The long-term response of large lakes to climate change is not well understood. Recent observational results have shown that winter ice cover plays a vital and previously underappreciated role in determining thermal conditions the following summer; the concentration of high albedo ice determines the timing of the spring overturn, which in turn affects summer temperatures. A long-term trend towards lesser ice cover in Lake Superior is causing a sustained and more effective warming season that is contributing to a rise in summer lake temperatures in significant excess of the rise in air temperature. However, the role that ice plays in this phenomenon and the ability to predict the thermal response of the lake to climate change is poorly understood. In addition, the thermal response of the lake to winter ice cover is critical to its carbon cycle, because temperature is perhaps the single most important determinant of biogeochemical reaction rates. Rates such as nutrient uptake rates by phytoplankton and bacterial respiration rates work in synchrony to regulate the lake carbon cycle. Nevertheless, little is known about what effect steadily rising lake temperatures may have on the long-term stability of biochemical cycles within large lakes.

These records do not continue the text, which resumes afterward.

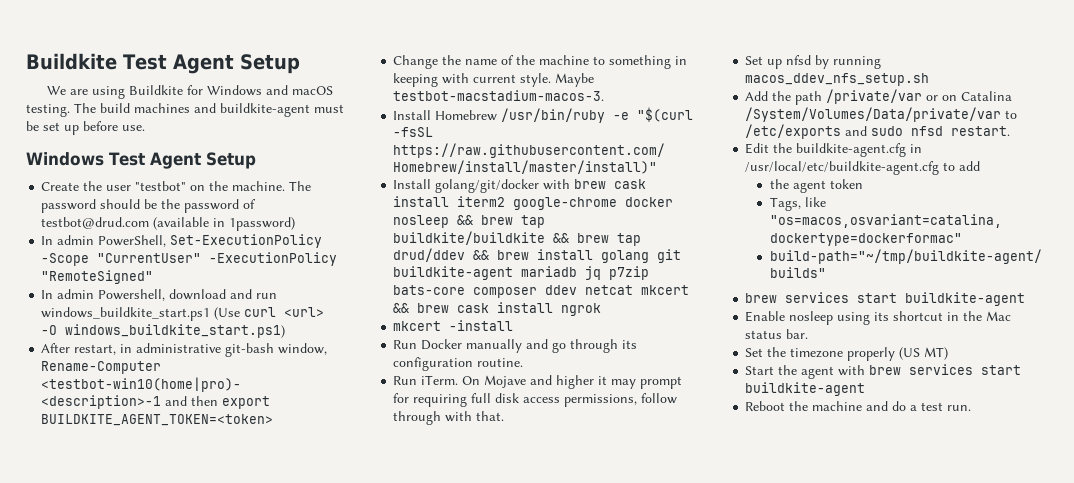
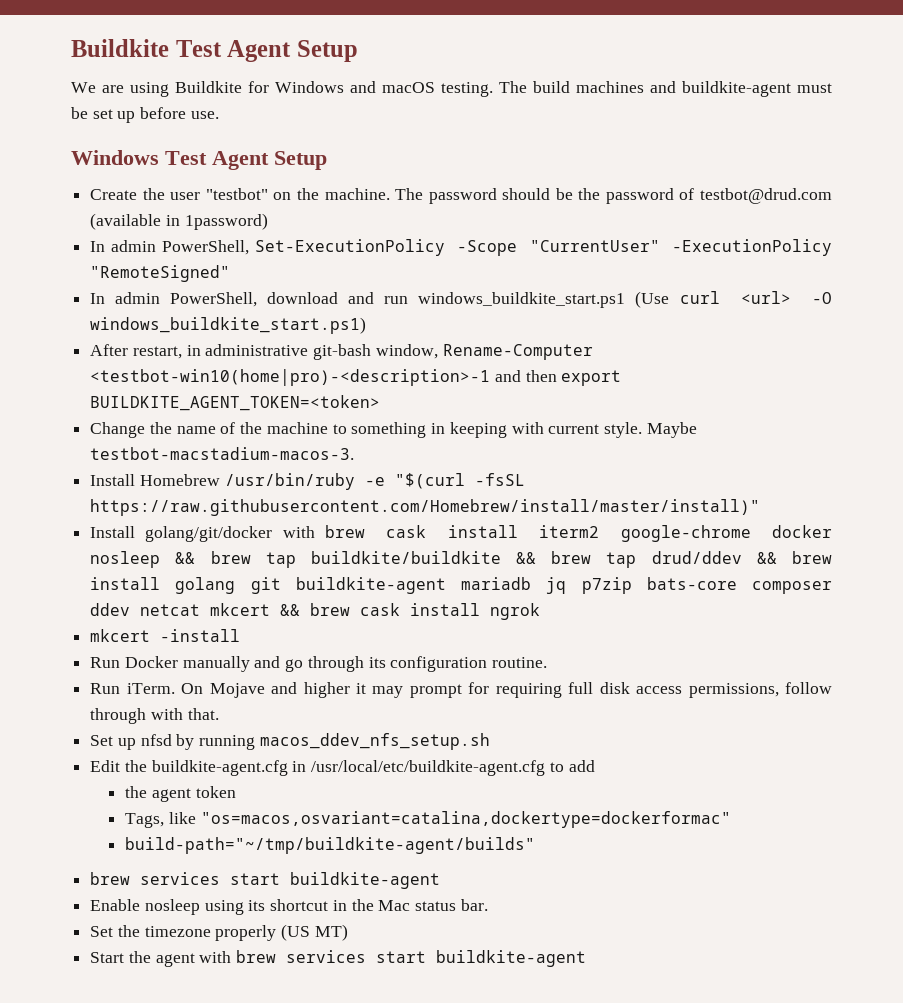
- In admin Powershell, download and run windows_buildkite_start.ps1 (Use curl <url> -O windows_buildkite_start.ps1)
+ In admin PowerShell, download and run windows_buildkite_start.ps1 (Use curl <url> -O windows_buildkite_start.ps1)
- Add the path /private/var or on Catalina /System/Volumes/Data/private/var to /etc/exports and sudo nfsd restart.
- Reboot the machine and do a test run.

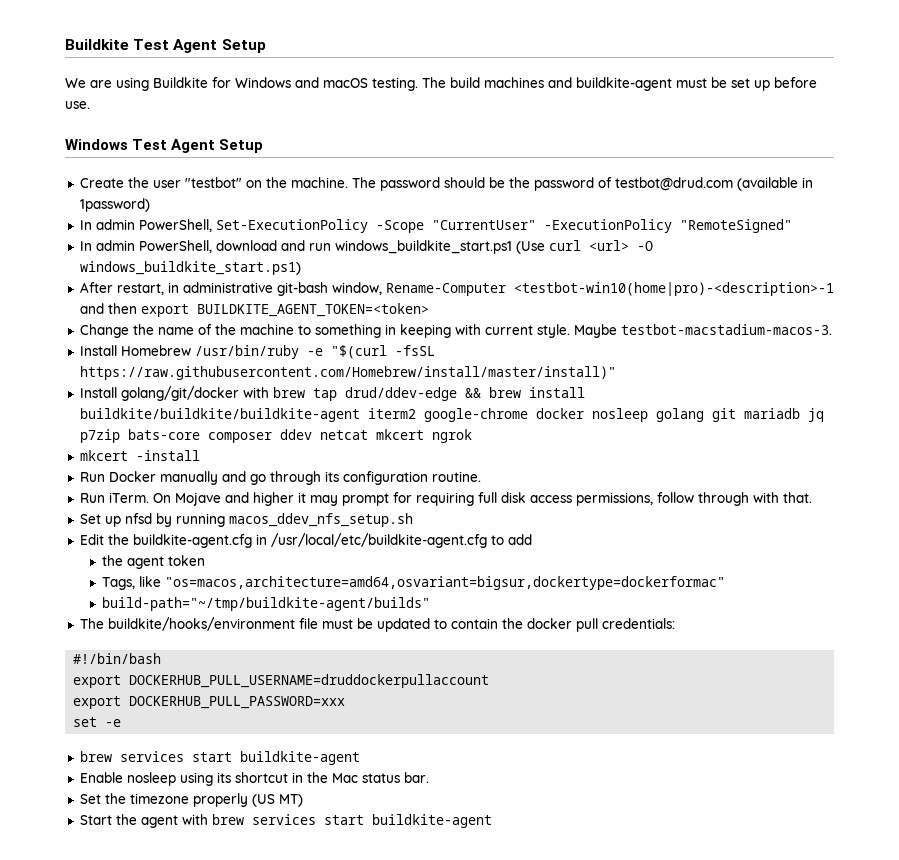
- Install golang/git/docker with brew cask install iterm2 google-chrome docker nosleep && brew tap buildkite/buildkite && brew tap drud/ddev && brew install golang git buildkite-agent mariadb jq p7zip bats-core composer ddev netcat mkcert && brew cask install ngrok
+ Install golang/git/docker with brew tap drud/ddev-edge && brew install buildkite/buildkite/buildkite-agent iterm2 google-chrome docker nosleep golang git mariadb jq p7zip bats-core composer ddev netcat mkcert ngrok
- Tags, like "os=macos,osvariant=catalina,dockertype=dockerformac"
+ Tags, like "os=macos,architecture=amd64,osvariant=bigsur,dockertype=dockerformac"
+ The buildkite/hooks/environment file must be updated to contain the docker pull credentials:
+ #!/bin/bash
+ export DOCKERHUB_PULL_USERNAME=druddockerpullaccount
+ export DOCKERHUB_PULL_PASSWORD=xxx
+ set -e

This project will fill in these gaps in knowledge and to gain a fundamental understanding of the role of ice in determining the full annual and interannual cycles of temperature and carbon in large lakes. The following questions that pertain to Lake Superior?s physics and biogeochemistry will be addressed: 1) What is primarily responsible for setting the amount of ice formation? 2) What role does the spatial and temporal variability of ice formation play in determining lake-wide summer conditions? 3) What are the trends in mixed layer depth? 4) Are increased temperatures and reduced ice cover playing a role in the long-term mass balance of the lake, and contributing to the general trend of lower water over the last few decades? 5) How much ?information? regarding heat and carbon, if any, is passed from one year to the next? 6) What is the impact of a progressively earlier ice melt, higher summer temperatures, and stronger thermal stratification on biological production and carbon cycle? The project will improve our understanding of lake levels, a significant factor to the shipping industry. The unprecedented dataset will be available to a variety of lake modelers. Expertise in ice and biogeochemical modeling will also be broadened.